EXERCISE DIRECTIONS
Pictures in the records below must be left out. Return exactly the lines from the line with "color: #4c1d95 ->" to the line with "html: <div>Varies Dependent", both included.

AVAILABLE RECORDS
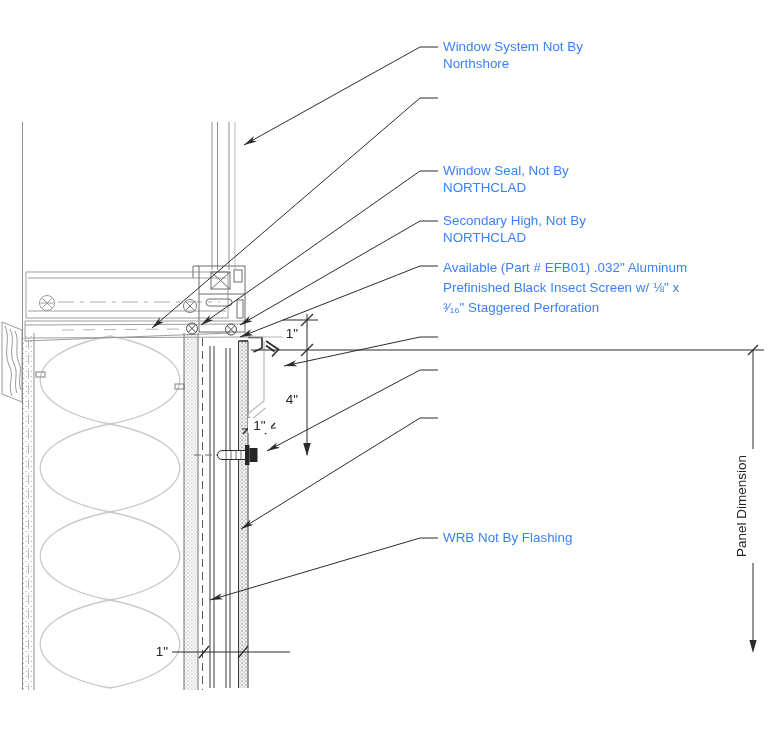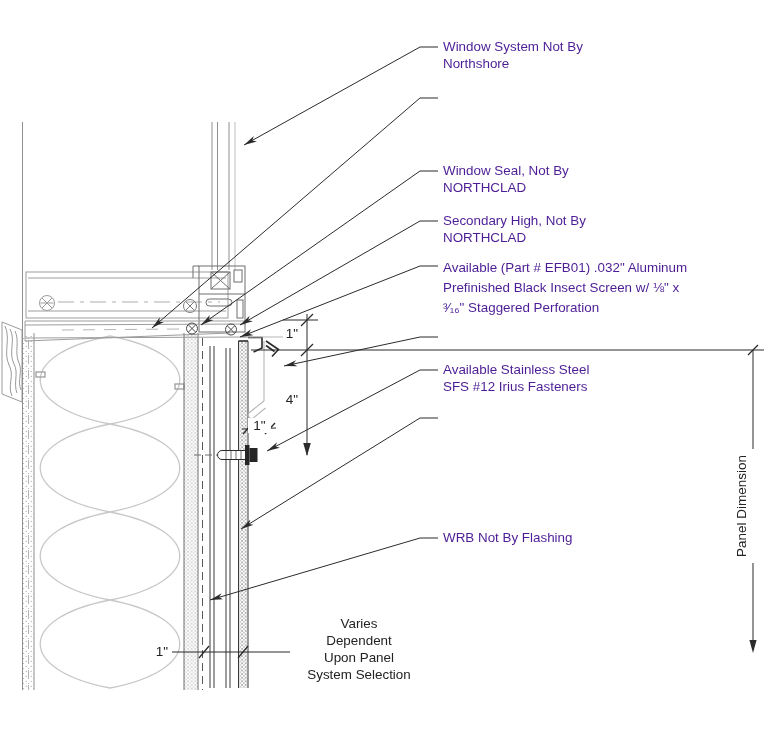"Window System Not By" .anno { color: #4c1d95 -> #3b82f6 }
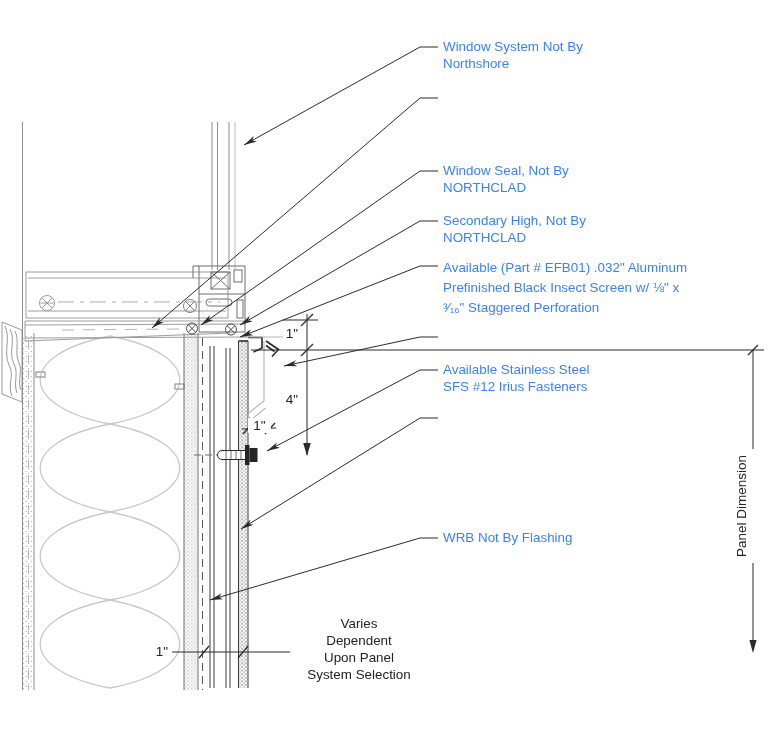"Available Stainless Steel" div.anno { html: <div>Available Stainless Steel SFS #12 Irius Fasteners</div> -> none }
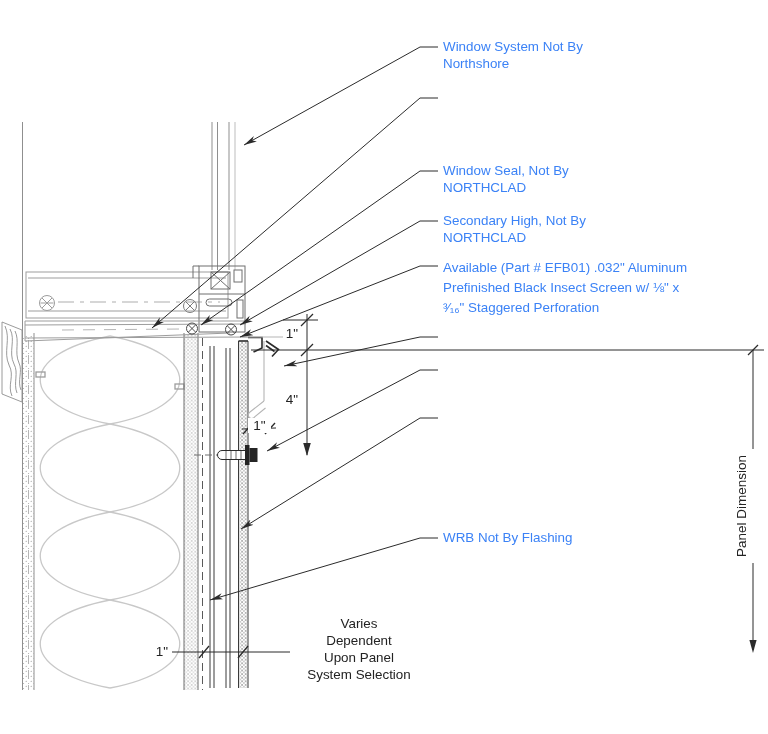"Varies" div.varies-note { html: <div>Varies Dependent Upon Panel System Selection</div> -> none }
* * *
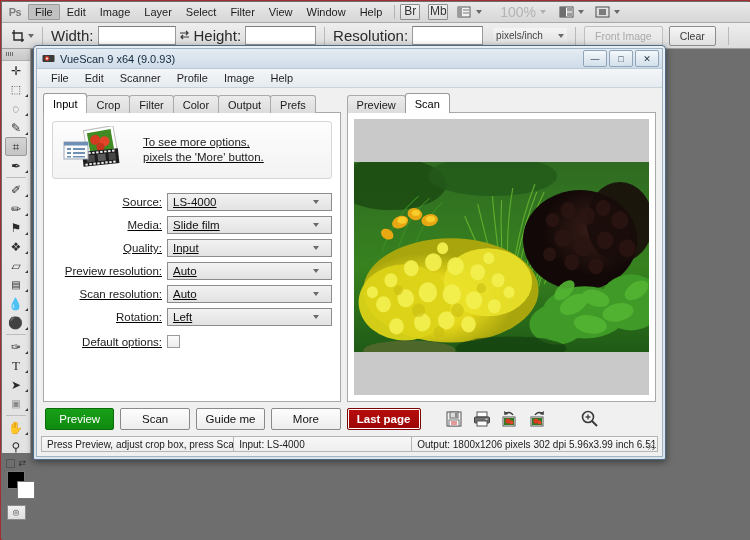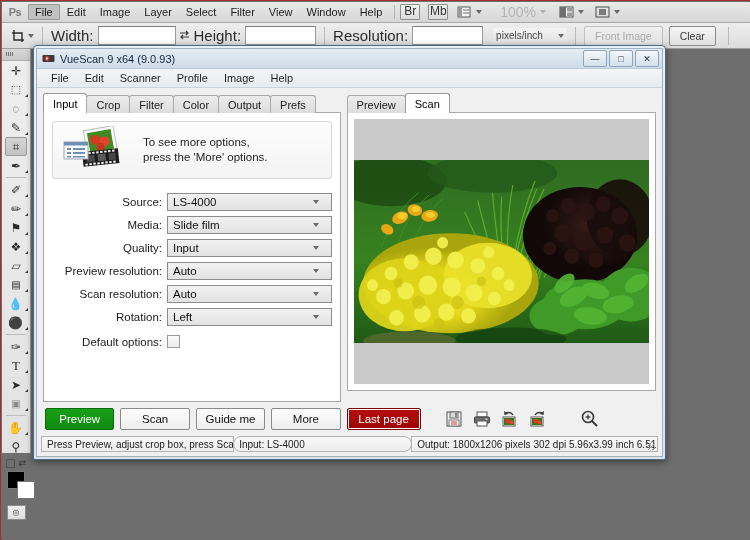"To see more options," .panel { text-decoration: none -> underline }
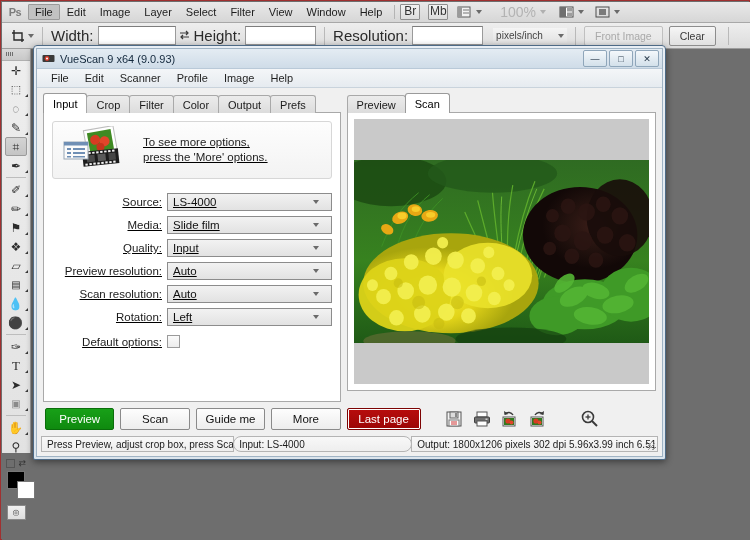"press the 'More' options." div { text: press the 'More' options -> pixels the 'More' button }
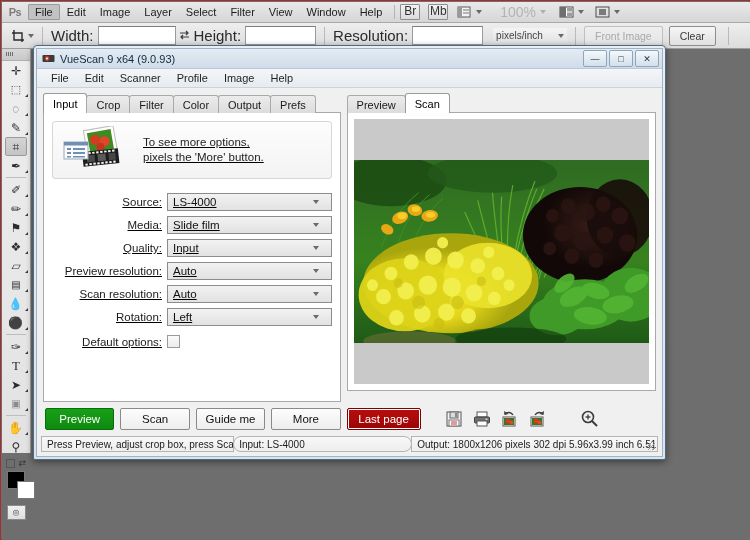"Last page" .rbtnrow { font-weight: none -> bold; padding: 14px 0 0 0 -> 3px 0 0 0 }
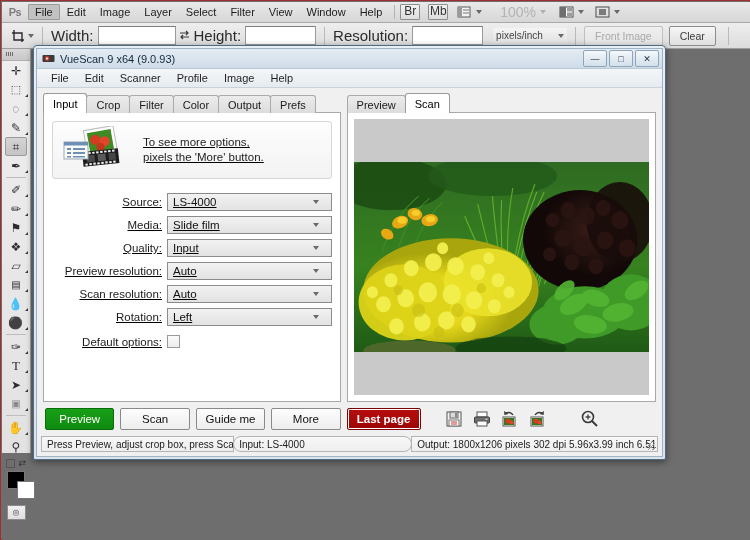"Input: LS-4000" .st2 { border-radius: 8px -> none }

OUTPUT FOR THIS TASK
"Window System Not By" .anno { color: #4c1d95 -> #3b82f6 }
"Available Stainless Steel" div.anno { html: <div>Available Stainless Steel SFS #12 Irius Fasteners</div> -> none }
"Varies" div.varies-note { html: <div>Varies Dependent Upon Panel System Selection</div> -> none }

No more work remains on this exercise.